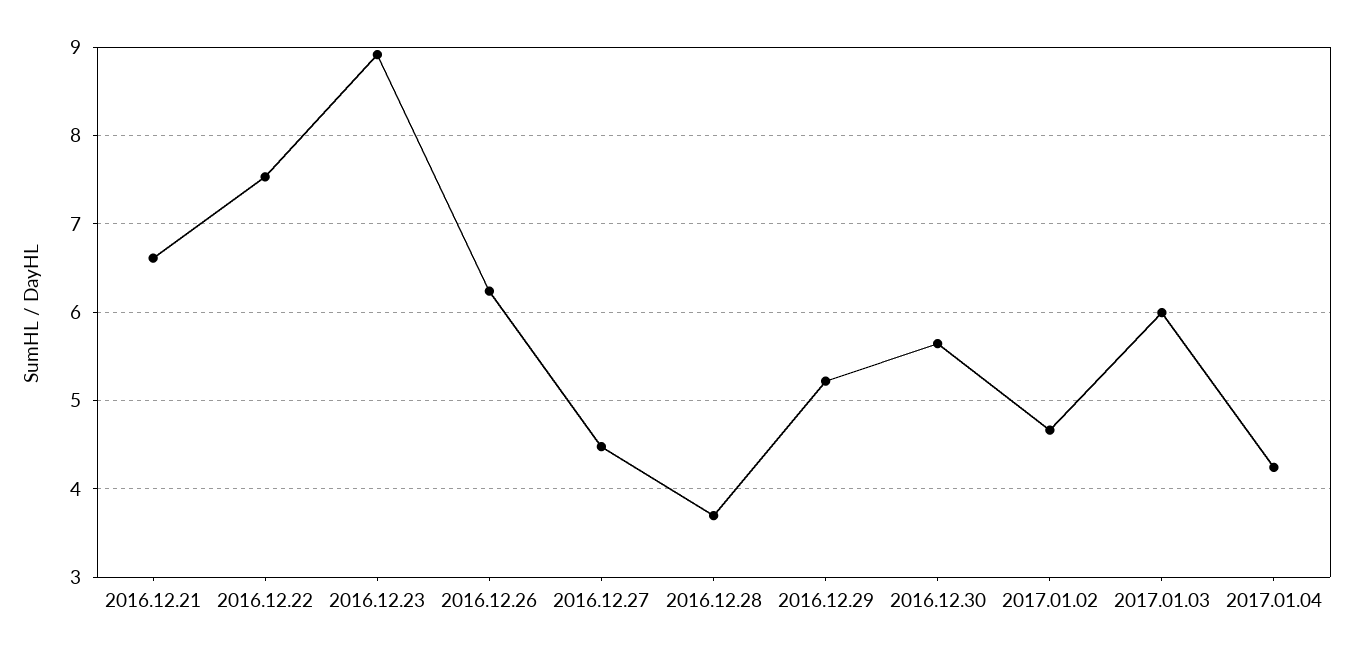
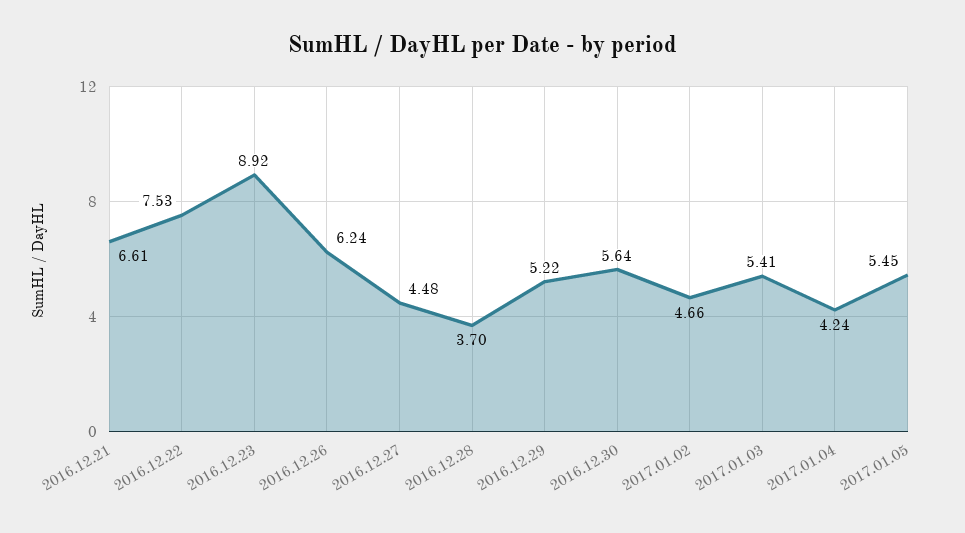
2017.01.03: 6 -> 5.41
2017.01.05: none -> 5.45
---
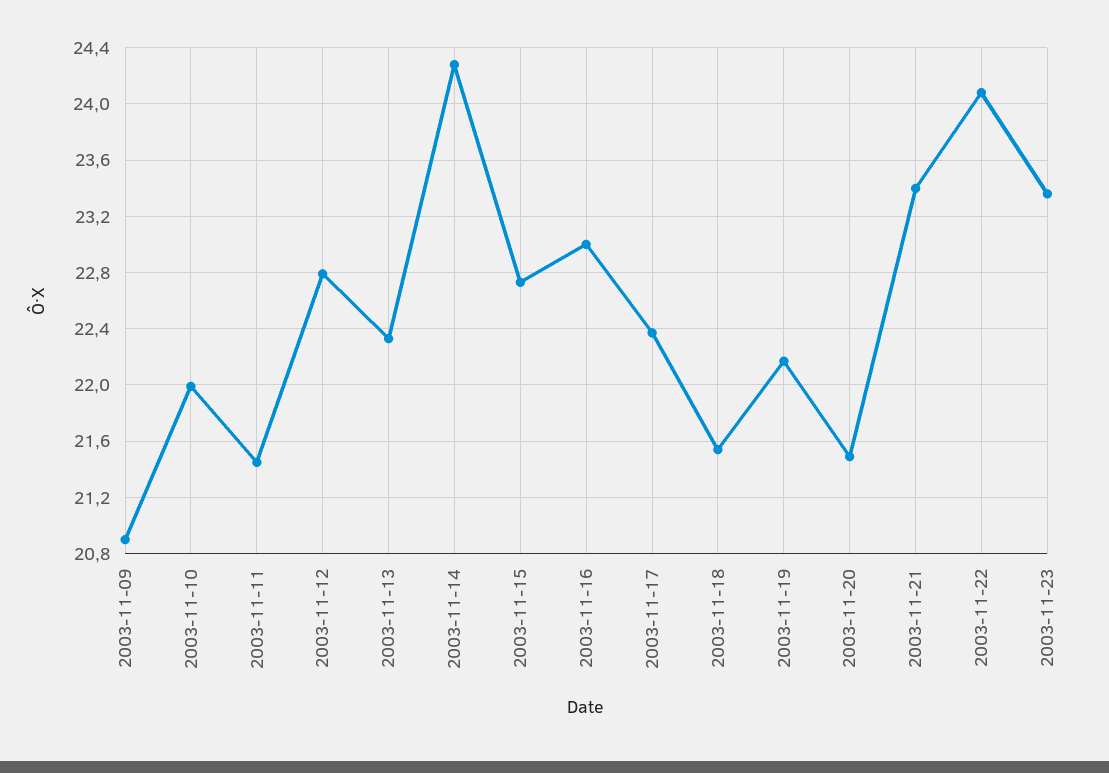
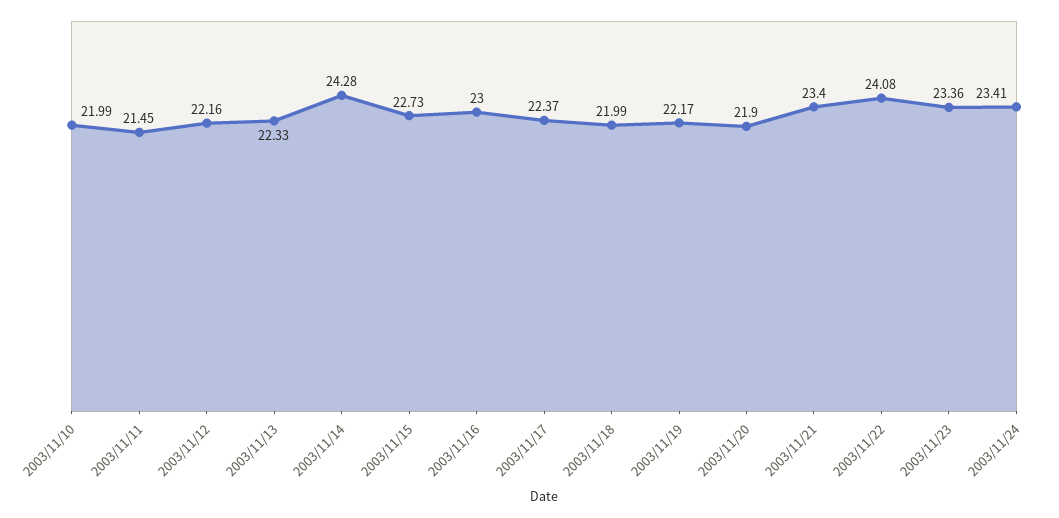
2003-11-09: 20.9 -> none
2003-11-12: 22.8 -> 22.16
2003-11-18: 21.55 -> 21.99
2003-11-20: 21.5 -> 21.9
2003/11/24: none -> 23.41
---
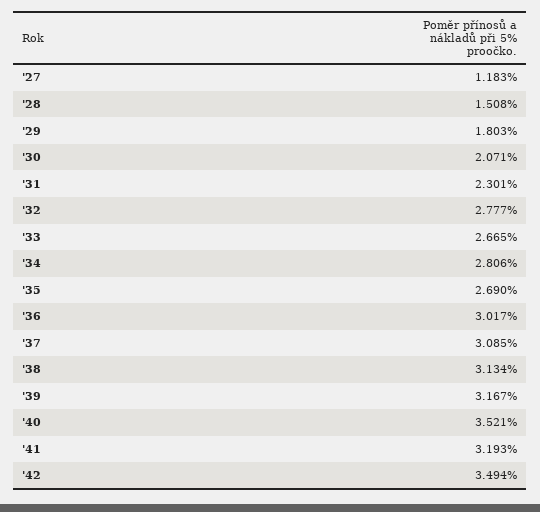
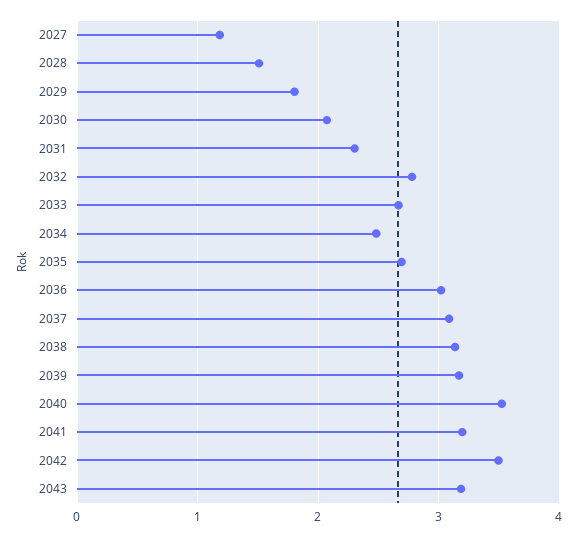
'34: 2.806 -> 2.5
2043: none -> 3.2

WHAT THE TASK REQUIRES: There is a line with "2003-11-09: 20.9 -> none" and a line with "2003/11/24: none -> 23.41" above. Copy exactly those two lines and all lines between them, with nothing else.

EXERCISE SOLUTION:
2003-11-09: 20.9 -> none
2003-11-12: 22.8 -> 22.16
2003-11-18: 21.55 -> 21.99
2003-11-20: 21.5 -> 21.9
2003/11/24: none -> 23.41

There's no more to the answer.